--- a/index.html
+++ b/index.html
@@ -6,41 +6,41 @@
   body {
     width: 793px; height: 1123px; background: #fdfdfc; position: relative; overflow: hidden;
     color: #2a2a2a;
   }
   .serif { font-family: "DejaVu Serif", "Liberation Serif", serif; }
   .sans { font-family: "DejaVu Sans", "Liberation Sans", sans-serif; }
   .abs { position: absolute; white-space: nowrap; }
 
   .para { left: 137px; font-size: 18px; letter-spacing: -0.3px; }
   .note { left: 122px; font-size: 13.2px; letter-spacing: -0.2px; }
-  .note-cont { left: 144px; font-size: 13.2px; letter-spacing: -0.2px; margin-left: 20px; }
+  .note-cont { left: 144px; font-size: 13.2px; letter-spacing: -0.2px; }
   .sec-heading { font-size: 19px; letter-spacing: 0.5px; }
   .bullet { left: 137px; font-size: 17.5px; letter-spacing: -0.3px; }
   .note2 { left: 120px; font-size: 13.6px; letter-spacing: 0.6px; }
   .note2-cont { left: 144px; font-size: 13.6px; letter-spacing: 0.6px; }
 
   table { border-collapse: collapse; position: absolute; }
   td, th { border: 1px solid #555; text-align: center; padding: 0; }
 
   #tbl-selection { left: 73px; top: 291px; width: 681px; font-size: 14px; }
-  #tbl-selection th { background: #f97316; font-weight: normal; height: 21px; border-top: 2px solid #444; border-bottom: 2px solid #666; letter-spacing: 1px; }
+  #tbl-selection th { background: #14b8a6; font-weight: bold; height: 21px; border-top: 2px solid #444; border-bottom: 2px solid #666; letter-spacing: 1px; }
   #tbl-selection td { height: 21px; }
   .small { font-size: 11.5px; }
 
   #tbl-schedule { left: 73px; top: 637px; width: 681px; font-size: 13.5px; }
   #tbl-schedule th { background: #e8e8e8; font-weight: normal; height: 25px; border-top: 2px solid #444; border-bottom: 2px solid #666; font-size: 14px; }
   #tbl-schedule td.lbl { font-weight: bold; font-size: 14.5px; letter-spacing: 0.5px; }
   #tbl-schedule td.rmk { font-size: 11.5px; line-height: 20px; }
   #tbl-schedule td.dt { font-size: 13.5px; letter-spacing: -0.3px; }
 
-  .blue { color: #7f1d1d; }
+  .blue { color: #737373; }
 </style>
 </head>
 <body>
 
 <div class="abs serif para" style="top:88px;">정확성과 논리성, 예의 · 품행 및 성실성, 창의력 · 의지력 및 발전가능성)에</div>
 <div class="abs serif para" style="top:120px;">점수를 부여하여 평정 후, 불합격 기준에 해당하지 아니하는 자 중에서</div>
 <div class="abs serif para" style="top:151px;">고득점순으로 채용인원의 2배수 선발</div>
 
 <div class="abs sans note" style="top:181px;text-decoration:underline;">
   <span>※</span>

- - - - -

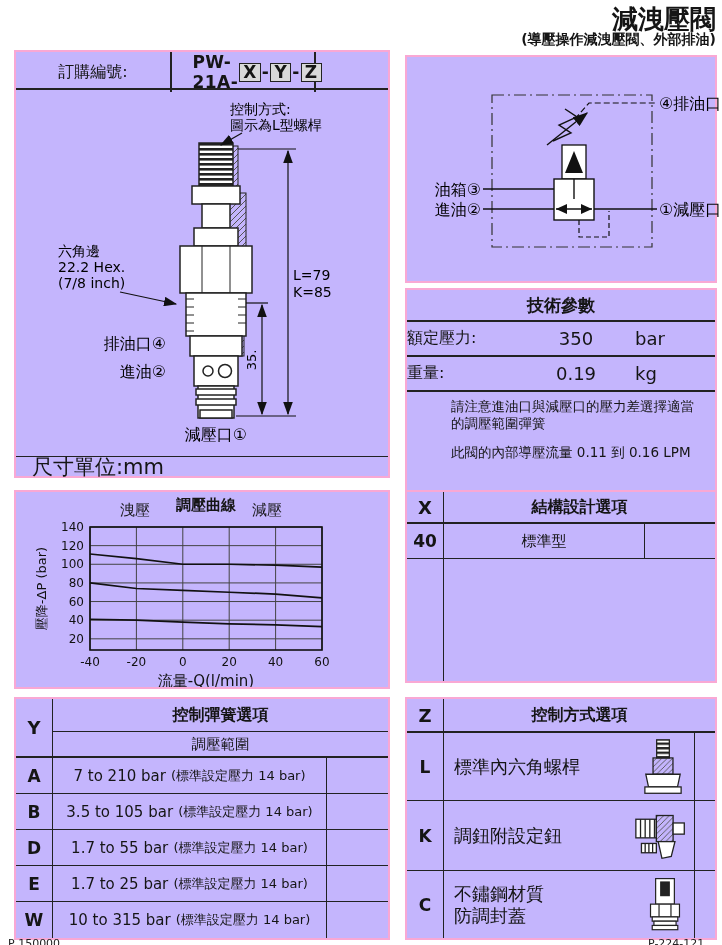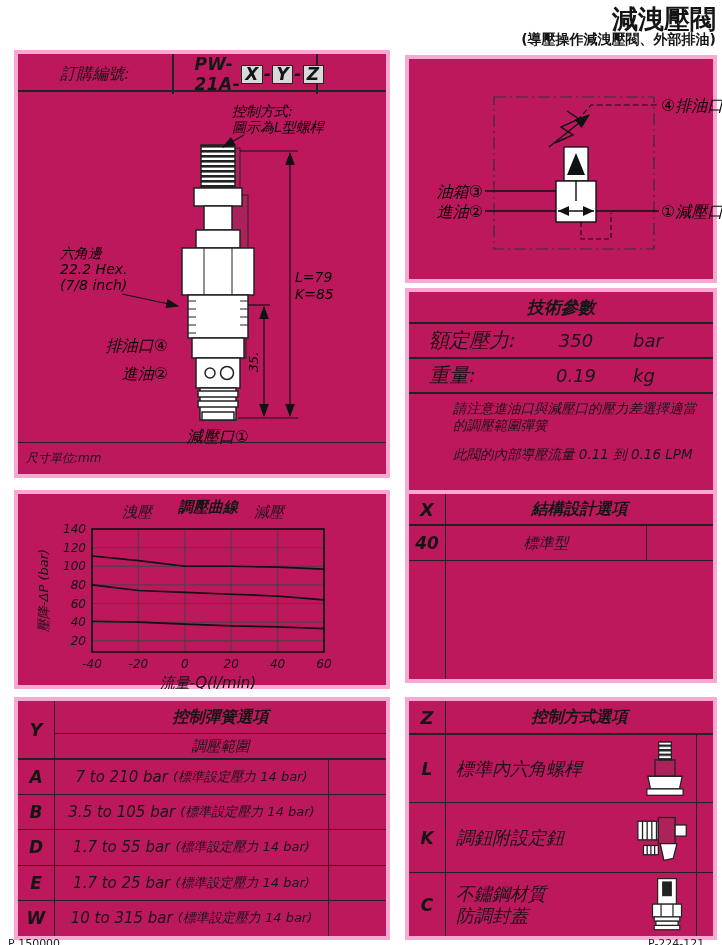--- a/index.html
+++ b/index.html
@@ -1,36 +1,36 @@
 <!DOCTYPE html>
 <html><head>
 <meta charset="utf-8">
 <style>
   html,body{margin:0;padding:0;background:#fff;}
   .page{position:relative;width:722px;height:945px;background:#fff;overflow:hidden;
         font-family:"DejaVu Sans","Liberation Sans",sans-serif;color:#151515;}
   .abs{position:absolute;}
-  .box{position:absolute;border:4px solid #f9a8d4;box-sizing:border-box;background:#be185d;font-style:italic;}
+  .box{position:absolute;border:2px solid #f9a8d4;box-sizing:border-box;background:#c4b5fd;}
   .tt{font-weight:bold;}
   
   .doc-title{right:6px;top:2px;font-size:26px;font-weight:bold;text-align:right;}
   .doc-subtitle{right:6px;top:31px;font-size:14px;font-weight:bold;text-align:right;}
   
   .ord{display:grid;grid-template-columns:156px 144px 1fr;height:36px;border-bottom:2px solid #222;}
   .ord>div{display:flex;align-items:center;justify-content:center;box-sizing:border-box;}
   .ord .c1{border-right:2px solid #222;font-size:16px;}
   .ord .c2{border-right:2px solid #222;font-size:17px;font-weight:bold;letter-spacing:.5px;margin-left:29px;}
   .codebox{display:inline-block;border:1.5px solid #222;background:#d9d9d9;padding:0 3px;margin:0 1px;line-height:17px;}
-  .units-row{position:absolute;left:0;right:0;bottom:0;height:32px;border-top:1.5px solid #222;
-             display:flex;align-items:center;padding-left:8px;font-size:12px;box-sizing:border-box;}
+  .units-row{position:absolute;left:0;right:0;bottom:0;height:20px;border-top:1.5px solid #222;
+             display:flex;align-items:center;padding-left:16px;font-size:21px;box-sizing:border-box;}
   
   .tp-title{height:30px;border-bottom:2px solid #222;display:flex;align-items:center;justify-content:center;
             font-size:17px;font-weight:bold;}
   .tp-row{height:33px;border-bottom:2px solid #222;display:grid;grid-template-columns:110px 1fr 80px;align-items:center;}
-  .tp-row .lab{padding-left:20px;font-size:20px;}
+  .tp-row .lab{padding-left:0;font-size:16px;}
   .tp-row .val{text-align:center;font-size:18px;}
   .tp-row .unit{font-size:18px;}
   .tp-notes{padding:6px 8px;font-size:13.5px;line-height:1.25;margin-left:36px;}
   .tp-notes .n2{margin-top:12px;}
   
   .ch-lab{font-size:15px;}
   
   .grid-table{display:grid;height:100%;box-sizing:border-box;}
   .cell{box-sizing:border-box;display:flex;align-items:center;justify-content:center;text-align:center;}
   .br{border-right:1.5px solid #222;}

- - - - -

PROBLEM TO SOLVE
The expected answer is an exact copy of the lines above, beginning at the line with "#14b8a6; font-weight: bold;" and ending at the line with "11.5px; line-height: 20px;", with both ends in.

WRITTEN ANSWER
+  #tbl-selection th { background: #14b8a6; font-weight: bold; height: 21px; border-top: 2px solid #444; border-bottom: 2px solid #666; letter-spacing: 1px; }
   #tbl-selection td { height: 21px; }
   .small { font-size: 11.5px; }
 
   #tbl-schedule { left: 73px; top: 637px; width: 681px; font-size: 13.5px; }
   #tbl-schedule th { background: #e8e8e8; font-weight: normal; height: 25px; border-top: 2px solid #444; border-bottom: 2px solid #666; font-size: 14px; }
   #tbl-schedule td.lbl { font-weight: bold; font-size: 14.5px; letter-spacing: 0.5px; }
   #tbl-schedule td.rmk { font-size: 11.5px; line-height: 20px; }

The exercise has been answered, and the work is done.